The Real Mexico vs. Immanuel Kant

16 August 2004



Another response to a Lonely Planet “Thorn Tree” posting, this one asking for people’s definition of the “Real Mexico”. One poster didn’t think Mexico City was part of it.




This is a great topic, and I’m using it with my writing classes here in Mexico City. I’ll be interested to see how “Real Mexicans” respond to this question.That is, if my students are “real”. According to one poster, Parisians are not real Frenchmen, nor Romans real Italians. Apparently the 20% of the Mexican population living here are not real Mexicans.What’s real anyway? I was tempted to start discussing Plato and Immanuel Kant, but the moment of madness passed. I once heard an advertising guy say “perception is reality” and that’s good enough. Everyone seems to perceive a different “real” Mexico. Europeans, especially, think Mexico is tropical and Mayan. North Americans tend to see a desert Mexico. For some older “Anglo” Texans, the Juarez whorehouses are the “real Mexico”. I see a culture that’s been dominated by urban people since the Olmecs. My neighbor straps a very real Mexican baby to her back with a very real rebozo. The baby, the rebozo and even the fake Donna Karin top my neighbor wears are the “real Mexico”. Mexico City is my “real Mexico”. Visitors to San Miguel Allende claim that city is the “real Mexico”, but I think it’s the best candidate for a “Mexican Theme Park.” Chiapas (traditionally part of Guatemala) or Oaxaca are the “real Mexico” to still others.In rural Coahuala, I once talked to a couple of teenage boys riding their burros. Are they the “real Mexicans” or does reality end at the video parlor, where the kids were headed? When some traditionalists use Coca-cola in their religious rituals, is it “the real thing”? If I buy Coca-cola at my neighborhood Mercado, is it more real than if I buy it at Oxxo?

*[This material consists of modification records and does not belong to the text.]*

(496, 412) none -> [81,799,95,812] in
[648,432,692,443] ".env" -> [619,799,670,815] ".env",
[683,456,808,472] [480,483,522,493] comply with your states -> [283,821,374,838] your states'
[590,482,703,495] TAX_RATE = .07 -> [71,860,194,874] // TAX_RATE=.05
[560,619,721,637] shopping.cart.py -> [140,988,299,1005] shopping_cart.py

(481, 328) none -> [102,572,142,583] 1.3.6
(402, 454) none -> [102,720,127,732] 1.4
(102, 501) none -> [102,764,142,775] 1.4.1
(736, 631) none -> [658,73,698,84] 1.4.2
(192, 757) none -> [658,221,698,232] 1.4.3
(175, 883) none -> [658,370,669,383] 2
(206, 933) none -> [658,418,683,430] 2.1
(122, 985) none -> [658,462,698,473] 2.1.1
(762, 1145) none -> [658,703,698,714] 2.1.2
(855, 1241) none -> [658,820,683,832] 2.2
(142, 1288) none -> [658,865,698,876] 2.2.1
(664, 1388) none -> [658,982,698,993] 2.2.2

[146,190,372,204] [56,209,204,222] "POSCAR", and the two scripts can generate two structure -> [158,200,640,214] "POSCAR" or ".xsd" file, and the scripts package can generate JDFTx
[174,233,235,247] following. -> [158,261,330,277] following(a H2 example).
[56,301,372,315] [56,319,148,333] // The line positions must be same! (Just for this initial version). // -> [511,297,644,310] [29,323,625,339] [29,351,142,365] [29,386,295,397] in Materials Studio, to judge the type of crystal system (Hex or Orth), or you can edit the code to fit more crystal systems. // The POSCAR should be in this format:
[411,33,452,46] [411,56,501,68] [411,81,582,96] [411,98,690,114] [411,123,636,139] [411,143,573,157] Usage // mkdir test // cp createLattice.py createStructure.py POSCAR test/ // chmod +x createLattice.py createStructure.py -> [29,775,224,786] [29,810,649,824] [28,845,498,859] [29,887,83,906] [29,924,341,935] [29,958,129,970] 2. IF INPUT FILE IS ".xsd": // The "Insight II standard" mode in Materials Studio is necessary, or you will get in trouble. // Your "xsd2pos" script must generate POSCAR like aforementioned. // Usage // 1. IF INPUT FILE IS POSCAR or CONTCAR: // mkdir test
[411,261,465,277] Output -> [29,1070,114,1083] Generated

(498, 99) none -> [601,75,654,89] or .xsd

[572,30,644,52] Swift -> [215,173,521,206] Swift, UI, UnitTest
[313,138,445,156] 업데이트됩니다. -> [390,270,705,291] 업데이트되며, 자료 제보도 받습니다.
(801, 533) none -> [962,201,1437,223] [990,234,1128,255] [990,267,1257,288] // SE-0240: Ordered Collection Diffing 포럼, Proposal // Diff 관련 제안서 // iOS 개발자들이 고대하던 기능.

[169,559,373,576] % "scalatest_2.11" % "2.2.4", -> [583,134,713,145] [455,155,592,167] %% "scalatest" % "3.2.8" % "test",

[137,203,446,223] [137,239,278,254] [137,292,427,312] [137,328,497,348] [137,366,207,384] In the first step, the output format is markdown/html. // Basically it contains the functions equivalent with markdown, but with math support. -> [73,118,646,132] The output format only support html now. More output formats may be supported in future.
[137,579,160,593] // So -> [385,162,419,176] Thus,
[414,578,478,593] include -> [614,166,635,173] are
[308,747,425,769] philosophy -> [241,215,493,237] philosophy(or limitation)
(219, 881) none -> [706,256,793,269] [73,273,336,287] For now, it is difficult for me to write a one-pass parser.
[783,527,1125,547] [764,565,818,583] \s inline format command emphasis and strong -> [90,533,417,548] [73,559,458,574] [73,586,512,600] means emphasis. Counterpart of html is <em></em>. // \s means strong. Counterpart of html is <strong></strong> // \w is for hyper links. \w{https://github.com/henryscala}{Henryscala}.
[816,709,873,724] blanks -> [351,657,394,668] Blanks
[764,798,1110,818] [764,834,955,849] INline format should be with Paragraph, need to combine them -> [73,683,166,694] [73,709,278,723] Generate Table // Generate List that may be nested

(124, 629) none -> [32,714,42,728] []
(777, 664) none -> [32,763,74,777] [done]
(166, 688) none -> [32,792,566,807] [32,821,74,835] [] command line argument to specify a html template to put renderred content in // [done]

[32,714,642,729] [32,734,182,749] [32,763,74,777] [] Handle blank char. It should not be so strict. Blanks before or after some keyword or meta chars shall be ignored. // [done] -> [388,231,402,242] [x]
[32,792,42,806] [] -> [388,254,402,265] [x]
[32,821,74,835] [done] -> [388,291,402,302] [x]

“Real México” isn’t the burros, or the coca-cola… it’s the healing service itself, the kid hanging out with his compadres and bringing along his little brother (and having a friendly conversation with a foreigner). It’s the Sunday family dinner whether that means grandma cooks for two days, or the family goes to McDonald’s. Priapos on the Metro, the cynical political jokes, the casual attitude towards life and death (and the gruesome accident photos in provincial newspapers and the baroque crime reports in the “notas rojas”), street dances – traditional Danzon at Parque Morelos and rock-n-roll in a village Zocalo.

The classifieds section of any Mexican newspaper advertises the services of witch-doctors, proctologists, psychiatrists, prostitutes and transvestites. Try fitting that into Kant’s Categories of Understanding! The “Real Mexico” may not make perfect sense to outsiders, but it’s as real as it gets.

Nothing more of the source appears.